🤖 AI Summary
Molecular generation and property prediction have long been treated as disjoint tasks; joint modeling faces challenges from architectural coupling and optimization conflicts between the two objectives. Method: We propose Hyformer—the first Transformer-based unified generative-discriminative model—featuring an alternating attention masking mechanism and a multi-task unified pretraining framework. It jointly optimizes autoregressive generation and property discrimination within a single architecture, enabling bidirectional capability enhancement. Contribution/Results: By modeling the joint distribution to unify representation spaces, Hyformer achieves state-of-the-art performance across diverse downstream tasks—including molecular representation learning, hit compound identification, and antimicrobial peptide design—outperforming dedicated single-task models. It significantly improves both generation quality (e.g., validity, uniqueness, novelty) and prediction accuracy (e.g., regression and classification metrics), demonstrating the efficacy of co-optimizing generative and discriminative objectives in a shared latent space.
📝 Abstract
Modeling the joint distribution of the data samples and their properties allows to construct a single model for both data generation and property prediction, with synergistic capabilities reaching beyond purely generative or predictive models.
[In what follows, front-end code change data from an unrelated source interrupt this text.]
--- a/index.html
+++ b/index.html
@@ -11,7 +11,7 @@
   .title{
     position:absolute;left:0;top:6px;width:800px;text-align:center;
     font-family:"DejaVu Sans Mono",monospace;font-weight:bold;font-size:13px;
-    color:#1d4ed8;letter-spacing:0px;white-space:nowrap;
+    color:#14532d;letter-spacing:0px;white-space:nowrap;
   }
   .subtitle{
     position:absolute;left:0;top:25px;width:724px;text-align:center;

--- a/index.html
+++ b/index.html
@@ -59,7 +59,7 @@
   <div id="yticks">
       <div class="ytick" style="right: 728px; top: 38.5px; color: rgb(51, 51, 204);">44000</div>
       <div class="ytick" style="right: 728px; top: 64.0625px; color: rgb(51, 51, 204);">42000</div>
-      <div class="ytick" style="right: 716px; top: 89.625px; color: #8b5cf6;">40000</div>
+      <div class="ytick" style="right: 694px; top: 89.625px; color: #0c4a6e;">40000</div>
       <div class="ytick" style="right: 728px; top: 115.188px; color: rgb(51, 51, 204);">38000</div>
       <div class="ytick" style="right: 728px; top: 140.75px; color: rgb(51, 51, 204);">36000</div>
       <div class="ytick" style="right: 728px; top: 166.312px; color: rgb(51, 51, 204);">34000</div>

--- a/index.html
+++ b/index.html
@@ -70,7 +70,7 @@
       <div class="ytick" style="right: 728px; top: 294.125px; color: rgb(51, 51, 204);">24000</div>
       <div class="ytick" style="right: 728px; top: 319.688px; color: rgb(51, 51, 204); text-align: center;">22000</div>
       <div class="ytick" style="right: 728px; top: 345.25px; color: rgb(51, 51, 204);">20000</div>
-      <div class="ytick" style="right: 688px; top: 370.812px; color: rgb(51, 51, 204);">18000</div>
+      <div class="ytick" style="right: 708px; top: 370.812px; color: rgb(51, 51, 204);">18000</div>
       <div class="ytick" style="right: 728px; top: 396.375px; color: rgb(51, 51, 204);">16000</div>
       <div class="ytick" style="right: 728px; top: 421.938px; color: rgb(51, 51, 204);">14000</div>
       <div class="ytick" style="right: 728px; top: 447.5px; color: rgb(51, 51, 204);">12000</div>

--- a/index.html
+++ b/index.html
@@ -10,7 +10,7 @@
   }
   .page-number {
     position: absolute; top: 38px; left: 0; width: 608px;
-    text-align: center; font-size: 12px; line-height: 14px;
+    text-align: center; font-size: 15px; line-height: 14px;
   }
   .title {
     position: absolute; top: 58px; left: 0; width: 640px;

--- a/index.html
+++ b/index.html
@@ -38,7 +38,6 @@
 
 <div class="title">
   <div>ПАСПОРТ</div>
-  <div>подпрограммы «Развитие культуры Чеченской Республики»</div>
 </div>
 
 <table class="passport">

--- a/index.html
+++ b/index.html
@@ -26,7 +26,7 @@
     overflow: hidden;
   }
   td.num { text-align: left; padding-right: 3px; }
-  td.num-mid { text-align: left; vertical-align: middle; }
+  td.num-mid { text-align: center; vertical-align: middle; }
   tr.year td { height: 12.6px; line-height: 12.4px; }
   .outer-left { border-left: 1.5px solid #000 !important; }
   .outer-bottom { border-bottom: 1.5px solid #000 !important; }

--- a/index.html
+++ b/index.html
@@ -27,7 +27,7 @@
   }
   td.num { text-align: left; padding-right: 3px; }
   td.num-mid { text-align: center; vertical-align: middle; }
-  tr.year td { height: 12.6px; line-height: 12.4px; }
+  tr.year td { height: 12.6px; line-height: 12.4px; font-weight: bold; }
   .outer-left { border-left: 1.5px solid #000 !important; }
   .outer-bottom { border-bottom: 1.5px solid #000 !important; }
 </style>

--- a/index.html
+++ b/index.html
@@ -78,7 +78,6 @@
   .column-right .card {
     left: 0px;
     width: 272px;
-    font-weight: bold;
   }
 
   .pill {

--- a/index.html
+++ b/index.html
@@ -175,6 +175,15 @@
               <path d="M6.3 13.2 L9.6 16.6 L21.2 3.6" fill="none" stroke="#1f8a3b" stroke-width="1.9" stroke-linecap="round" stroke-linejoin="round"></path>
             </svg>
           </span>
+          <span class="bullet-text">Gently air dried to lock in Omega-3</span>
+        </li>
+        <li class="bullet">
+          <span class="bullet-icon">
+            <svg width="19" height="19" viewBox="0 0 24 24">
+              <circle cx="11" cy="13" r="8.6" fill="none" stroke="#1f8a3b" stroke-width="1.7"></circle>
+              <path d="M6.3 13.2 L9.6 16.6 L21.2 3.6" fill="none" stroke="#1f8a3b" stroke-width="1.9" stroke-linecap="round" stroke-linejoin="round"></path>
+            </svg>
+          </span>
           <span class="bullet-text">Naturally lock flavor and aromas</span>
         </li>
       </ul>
However, training joint models presents daunting architectural and optimization challenges. Here, we propose Hyformer, a transformer-based joint model that successfully blends the generative and predictive functionalities, using an alternating attention mask together with a unified pre-training scheme. We show that Hyformer rivals other joint models, as well as state-of-the-art molecule generation and property prediction models. Additionally, we show the benefits of joint modeling in downstream tasks of molecular representation learning, hit identification and antimicrobial peptide design.